“Rhythm makes you brave” – an interview with Marije Nie

Amsterdam – This year there have been demonstrations all over the world in the spirit of the Arabian Spring. The reason might be the raise of a bus ticket (Brazil), or the removal of public space (Turkey). No doubt that there is a deeper dismay. The demonstrations are basically peaceful, but somehow the authorities don’t know how to handle the situation and sometimes the situation turns out to be extremely violent. During the demonstrations in Ukraine this week, an EU-decorated piano was placed in front of the riot squad. The 22-year old person was playing Opus 64 of Chopin as a protest (NRC). Maybe it is a bit surreal, but it certainly made an effect. In almost every demonstration music plays a major or a minor role.

by Charlie Crooijmans

A month ago News and Noise spoke to Marije Nie. She is a ‘musician with her feet: a dancing percussionist’. Pioneering in avant-garde tap dance, she always tries to find a connection with different cultures. This year Nie got involved unexpectedly in the protests of Istanbul this year. It had a major impact on her and it will be part of the dance film she and her friend, the German documentary filmer Eva Stotz, are working on. The project is called One Million Steps and it’s about the rhythm of a modern city.

How did it all start?

“Eva and I met through a mutual friend. We spent time travelling together, went to some crazy festivals and we did a retreat in a little French island, where we really connected. We realized that we were both working with rhythm. As a documentary maker, Eva wants to know about the speed of a place, how people move, and the architectural rhythm. For me as a tap dancer, rhythm is the basic source. With million steps you can travel a long distance, but I stay at one place, it’s a different journey. This is why we wanted to make a dance film, about the difference in using your steps.
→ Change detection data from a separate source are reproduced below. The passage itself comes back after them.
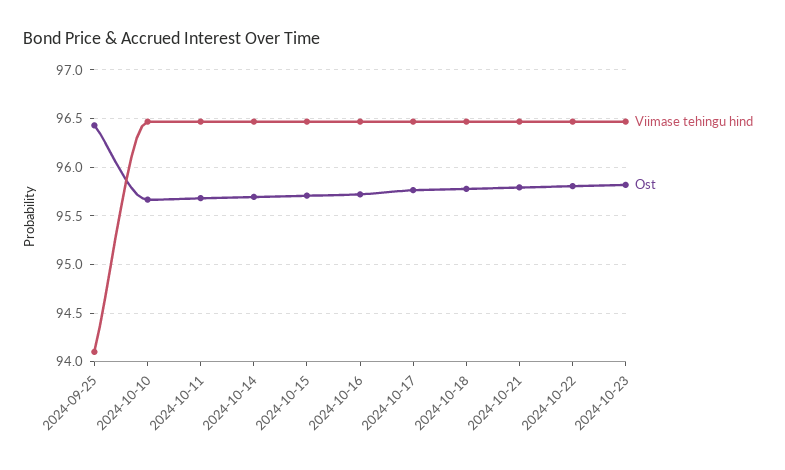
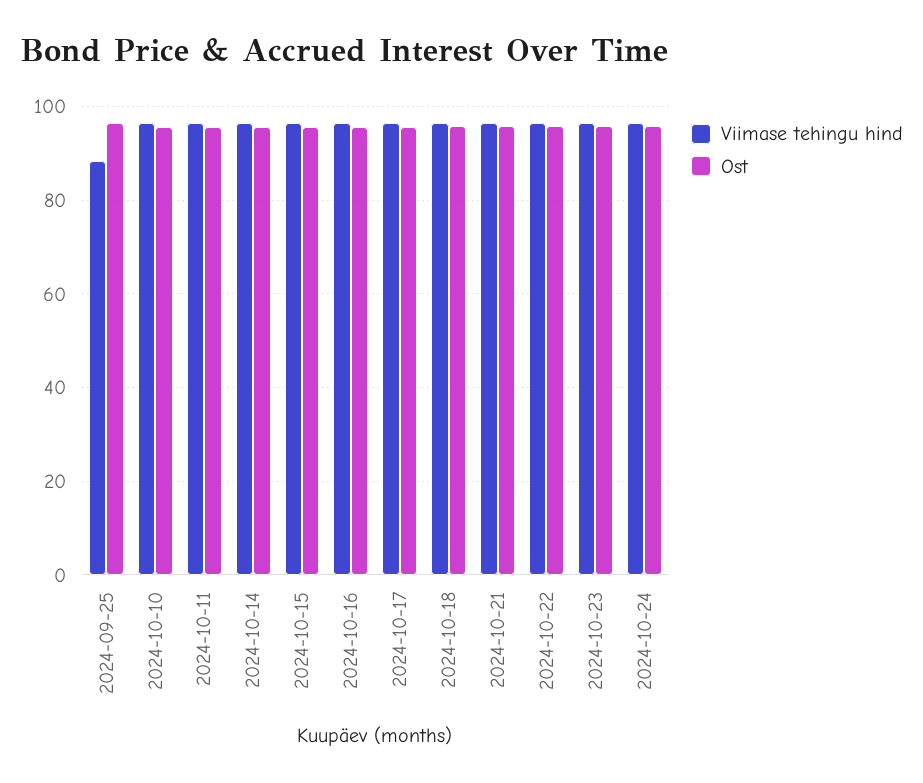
Viimase tehingu hind, 2024-09-25: 94.1 -> 88
Viimase tehingu hind, 2024-10-24: none -> 96
Ost, 2024-10-24: none -> 96

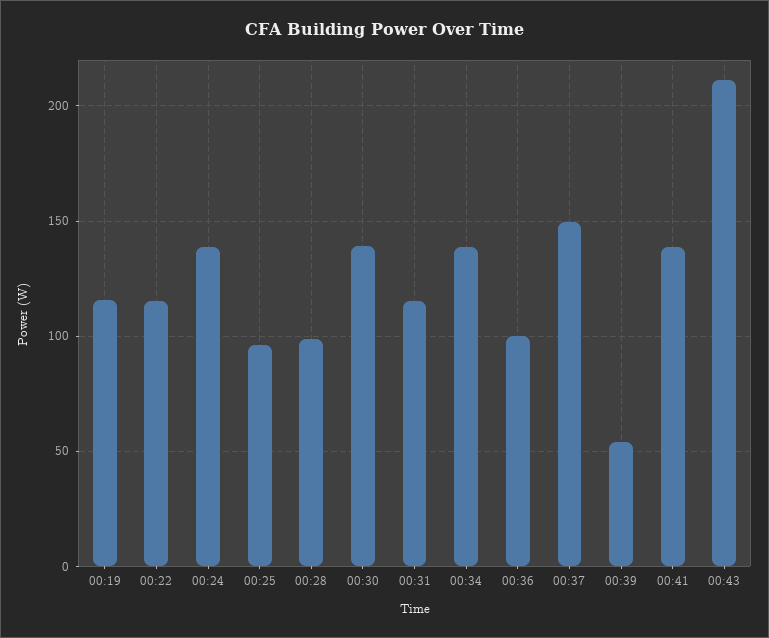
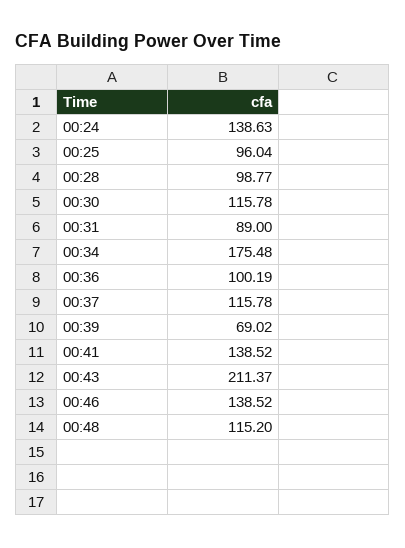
00:19: 115 -> none
00:22: 115 -> none
00:30: 140 -> 115.78
00:31: 115 -> 89
00:34: 140 -> 175.48
00:37: 150 -> 115.78
00:39: 55 -> 69.02
00:46: none -> 138.52
00:48: none -> 115.2

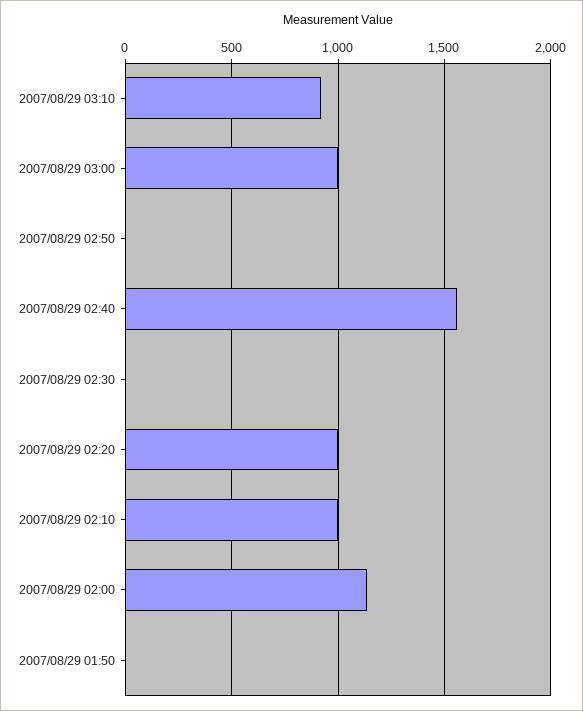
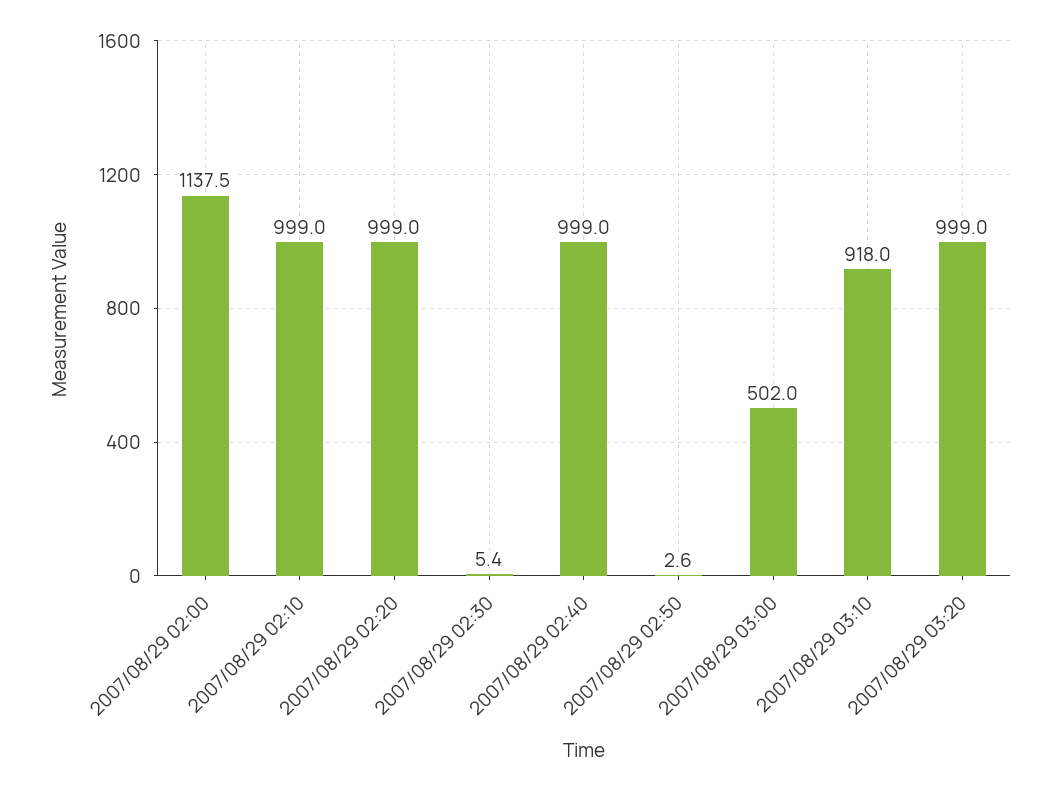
2007/08/29 03:00: 1000 -> 502
2007/08/29 02:40: 1550 -> 999
2007/08/29 01:50: 0 -> none
2007/08/29 03:20: none -> 999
It has got to be in a big city, where there is a lot of movement, to find out what happens if you bring these differences together.”

Why did you choose Istanbul?

“It was December 2012 and I had a concert in Istanbul. Eva was free and we said, well, Istanbul seems like the perfect place. It’s familiar in a European way, but it is still like an adventure. Going into the unknown is a big part of the steps you take in your life. Istanbul as a city symbolizes cross roads and turning points. It’s a global city where the old and the new are intensely mixed. The journey of this country to modernity and democracy is a long one. Now there is a particular difficult, interesting phase. So all these things came together for us, and we came there and we felt right about it.”

How did you start filming?

“We didn’t plan anything. The first place where we filmed was just outside our apartment in a very ugly kind of neighborhood and it was raining. But we just went on the streets. I started dancing and Eva started filming. Just like this, without ideas, only with our crafts. It was at a busy cross road with shiny wet streets and a lot of colored umbrellas. It was very beautiful.”

How did the people react?

“The people are very open and spontaneous. We felt an easy connection through rhythm and music. Men started to dance on the rhythm of my tap dancing. People smiled or started singing. I really wanted to avoid becoming a street musician, because then I would have created a little stage and I didn’t want to be on the stage in front of an audience but to be a part of the real life. This is the reason why there is a lot of normal walking by me, to have both modes in the dance.”

So this was just a test for the actual film?

“Yes. When we went back in April with a little crew (camera, sound, one or two assistants, and the producer). We were also very interested in space, how it is used, and how people move in and through it. Space is always an issue in the city, especially in Istanbul with 20 million people cramped together. Space, gentrification… what about the poor people in the business centers or in the heart of the tourist area, what to do with them? Or what about the parks? In a way it is related to new capitalism. You feel that the people of Istanbul started to be aware of this. They realize that the powers that be are selling out their old places, their free spaces.”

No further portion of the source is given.